What is so ironic about this whole story is that, in his political career, Ben Ingham has been a Tory councillor, an Independent Councillor and Leader of the East Devon Alliance!!!

Pitiful and shameful.

TiggerTory EDDC Chairman responds to EDA Councillor Martin Shaw

Owl says: Not really sure this makes things any better! Proof positive of TiggerTory chats …

Still not sure this is what voters anticipated … and since when was the post of Chairman of EDDC “non political”? Anyone ever remember Tories electing a non-Tory Chairman in the last 45 years?

I take exception to Martin Shaws assertions that the Independents who formed a minority administration allowed the Conservatives to take the key position of Chair/Chairman of the Council……Wrong Cllr Shaw…. I actually was approached by the leader of East Devon Ben Ingham and he asked if I would consider taking the (non-political) position of Chairman having done a good job from 2015 to 2017….. I accepted the position and he contacted Andrew Moulding to give him the news and Andrew called to congratulate me and asked if I’d get a seconder lined up for the AGM.
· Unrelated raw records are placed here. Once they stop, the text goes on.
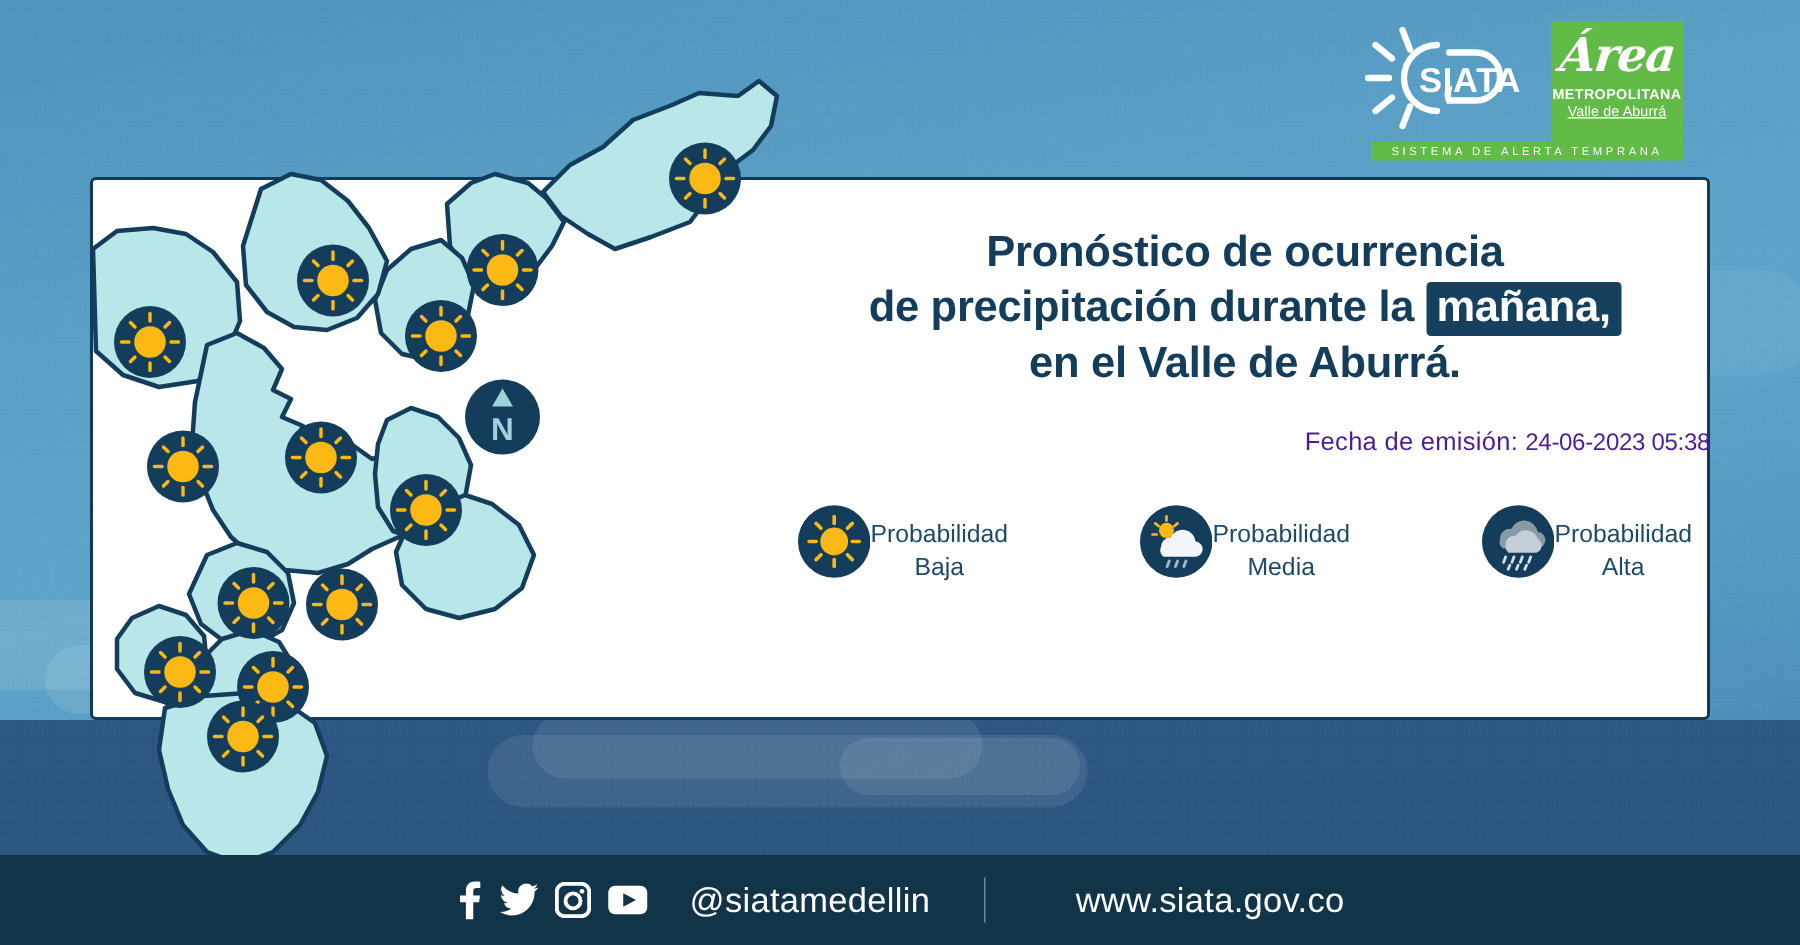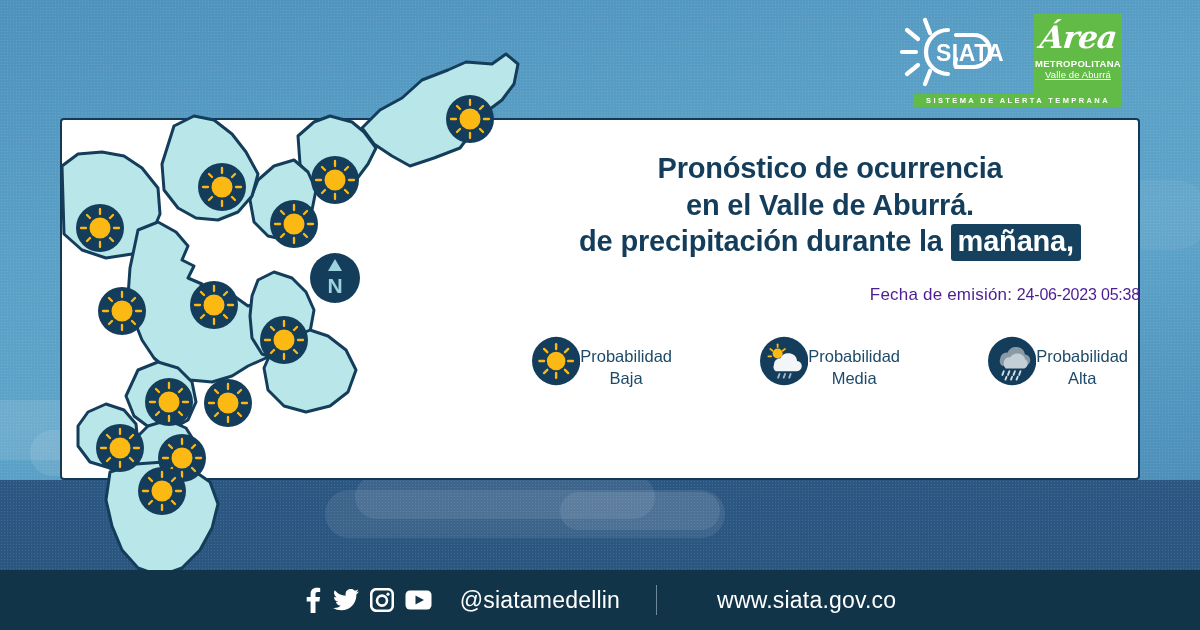"SIATA" .logos { gap: 20px -> 10px }
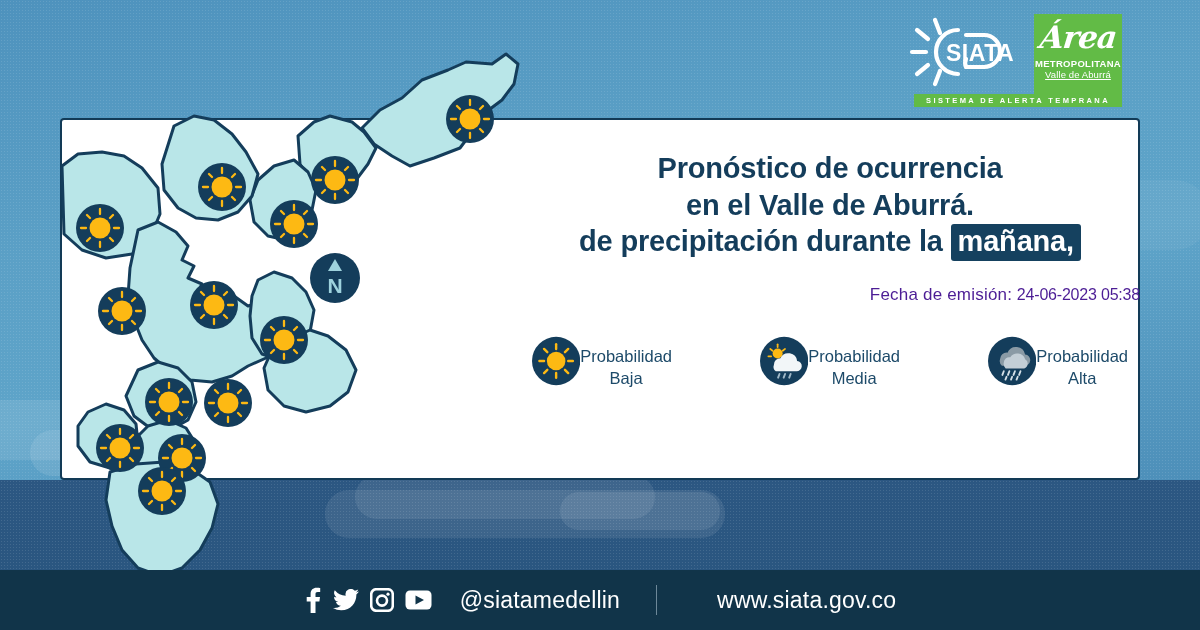"SISTEMA DE ALERTA TEMPRANA" .sat-bar { font-weight: bold -> normal }
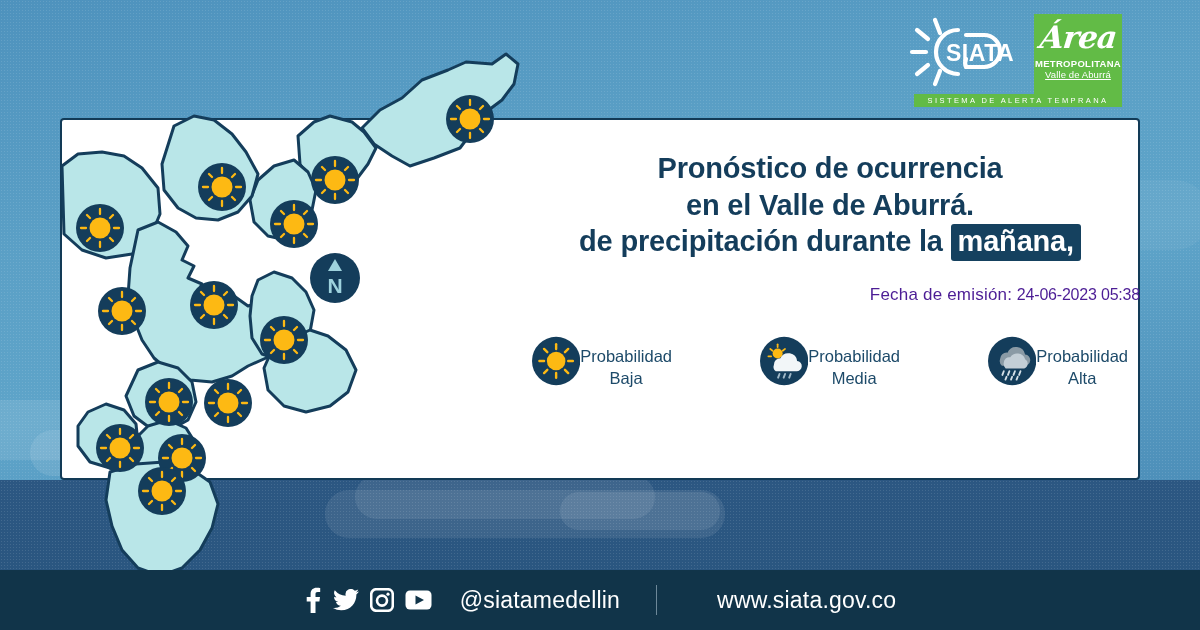"en el Valle de Aburrá." div { order: before "de precipitación durante la mañana," -> after "de precipitación durante la mañana," }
I also believe that Mike Howe was approached to see if he would take on the Chairmanship of DMC and so once again Cllr Shaw is barking up the wrong tree.

The East Devon Alliance Party had the opportunity to put names forward for the Chairmanship of the Council … however they chose not to and I do believe some of their members voted for me.

Many outside bodies went to the EDA including Recycling and Waste with Conservatives voting for Denise Bickley…..the Conservatives also voted for other positions to be taken by EDA.

I am delighted to have EDA member Cllr Val Ranger as my Vice Chairman who was voting and she was not only voting for EDA nominations but for also Conservatives, Lib Dem’s and true Independents.

It is comments like yours that are unhelpful and perhaps before writing again you should take time and get your facts right.